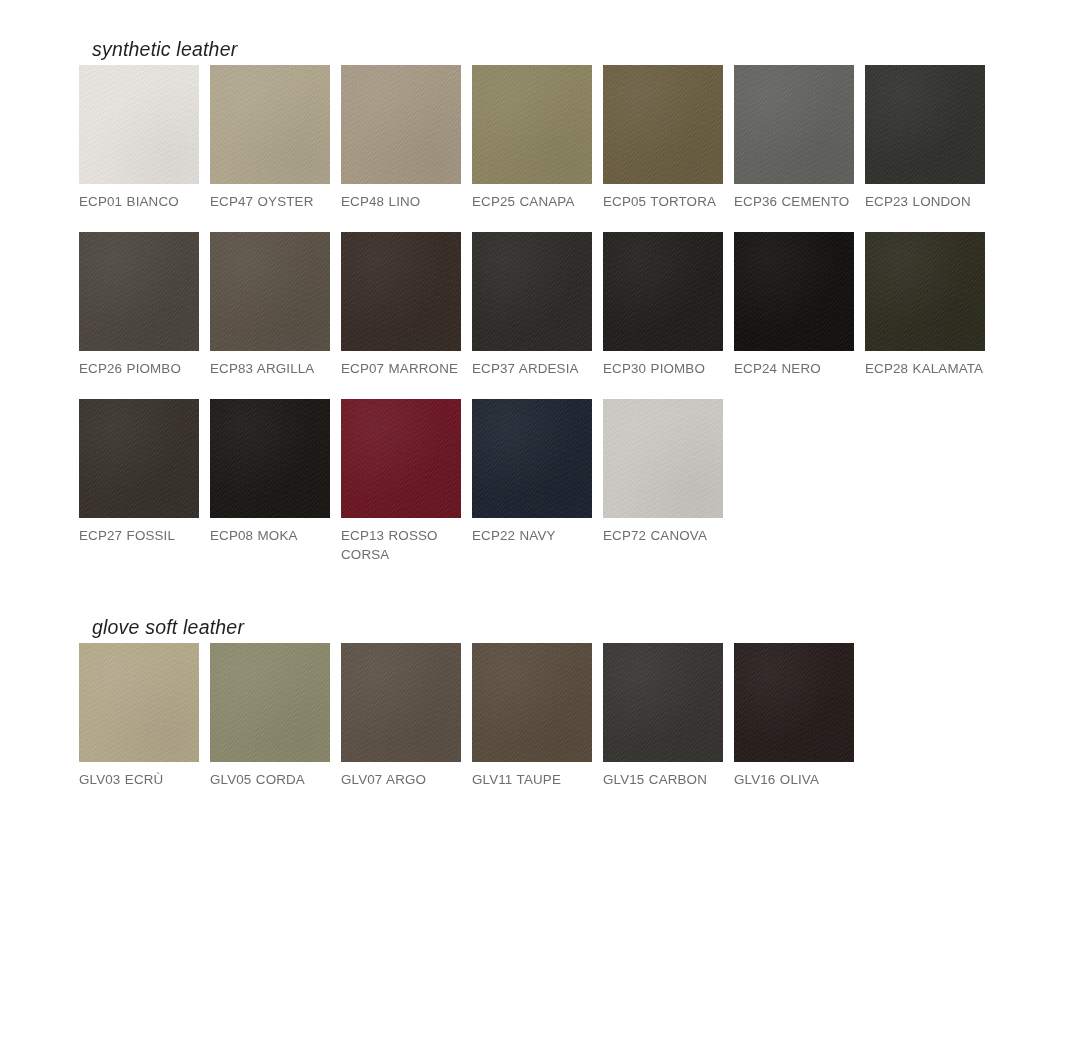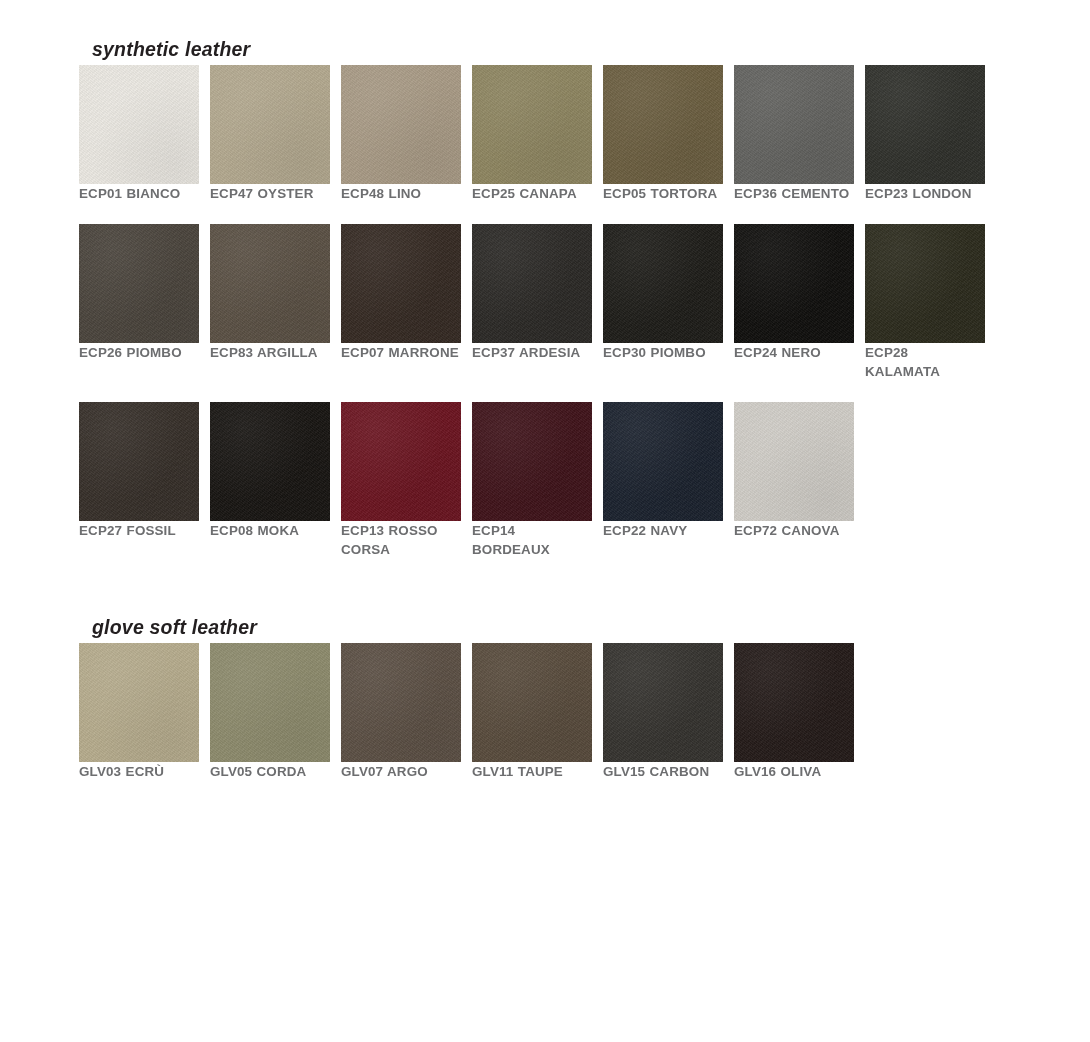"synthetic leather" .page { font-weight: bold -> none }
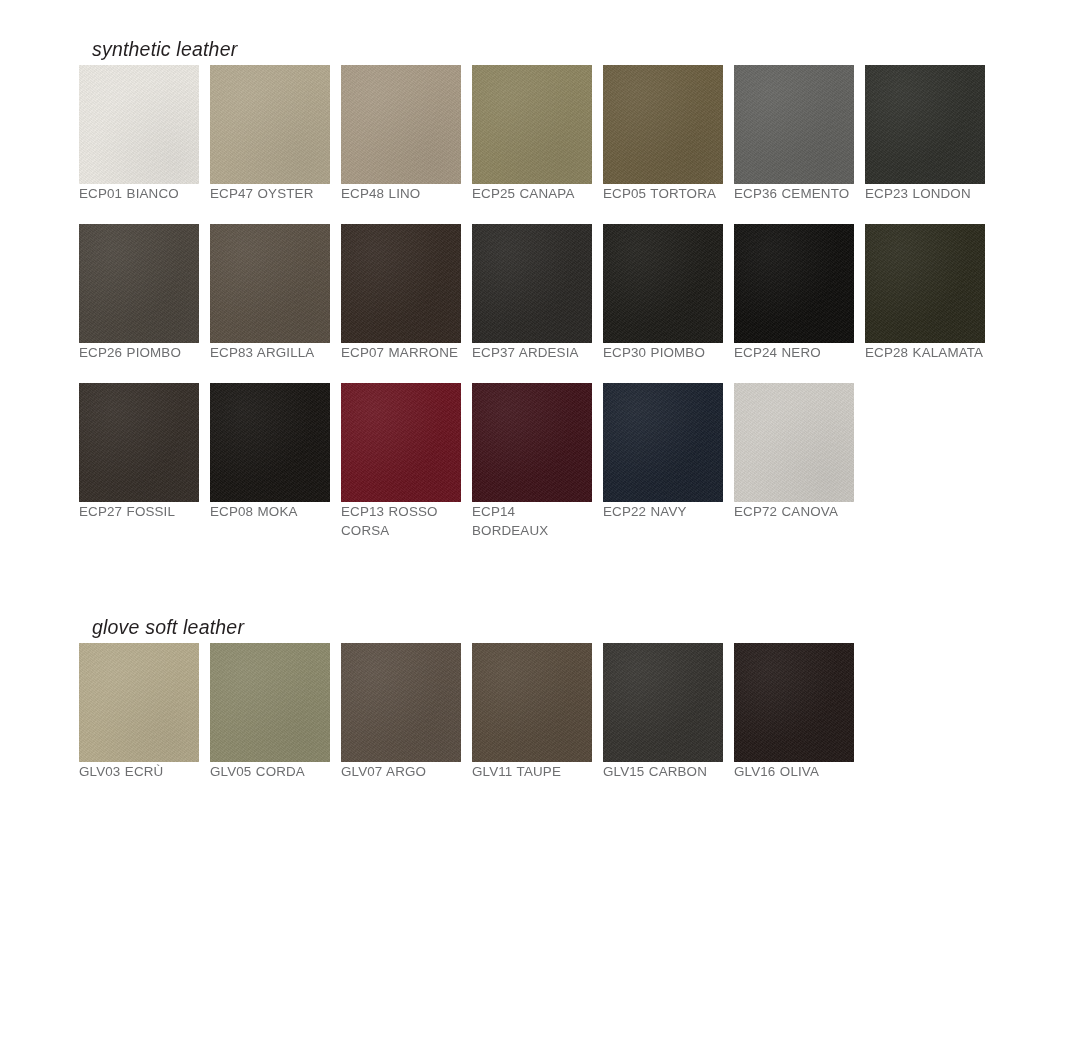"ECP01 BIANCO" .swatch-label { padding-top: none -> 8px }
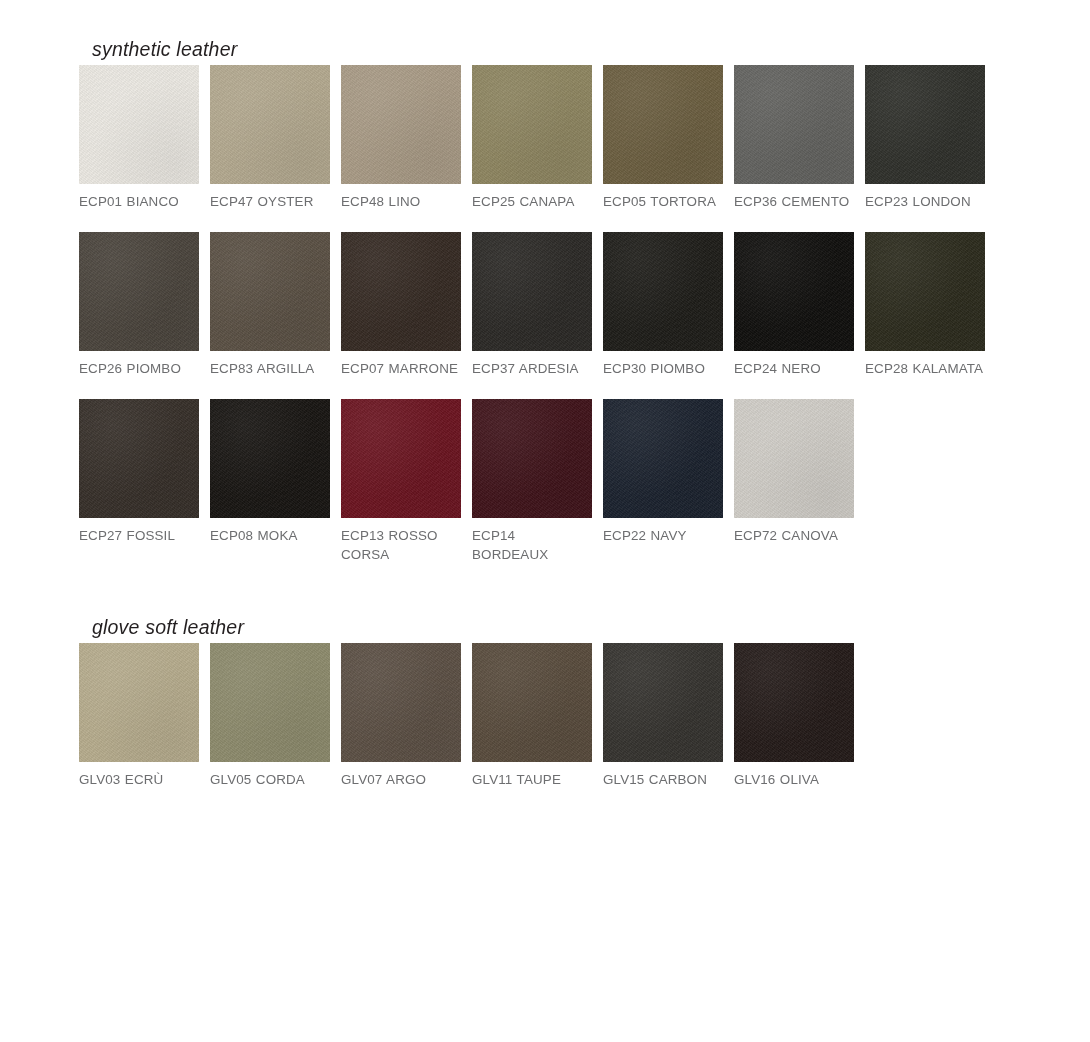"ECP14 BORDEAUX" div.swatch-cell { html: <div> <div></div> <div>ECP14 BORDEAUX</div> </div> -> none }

==

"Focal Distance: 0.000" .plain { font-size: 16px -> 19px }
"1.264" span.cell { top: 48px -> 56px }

...

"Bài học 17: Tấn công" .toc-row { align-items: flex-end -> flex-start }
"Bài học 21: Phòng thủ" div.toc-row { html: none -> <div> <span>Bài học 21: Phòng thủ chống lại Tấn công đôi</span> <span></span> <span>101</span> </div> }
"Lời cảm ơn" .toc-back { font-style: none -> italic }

### Instructions to follow
Return, word for word, the lines of the data above from the line with "html: none ->" through the line with "font-style: none ->", inclusive.

### Solution to this task
"Bài học 21: Phòng thủ" div.toc-row { html: none -> <div> <span>Bài học 21: Phòng thủ chống lại Tấn công đôi</span> <span></span> <span>101</span> </div> }
"Lời cảm ơn" .toc-back { font-style: none -> italic }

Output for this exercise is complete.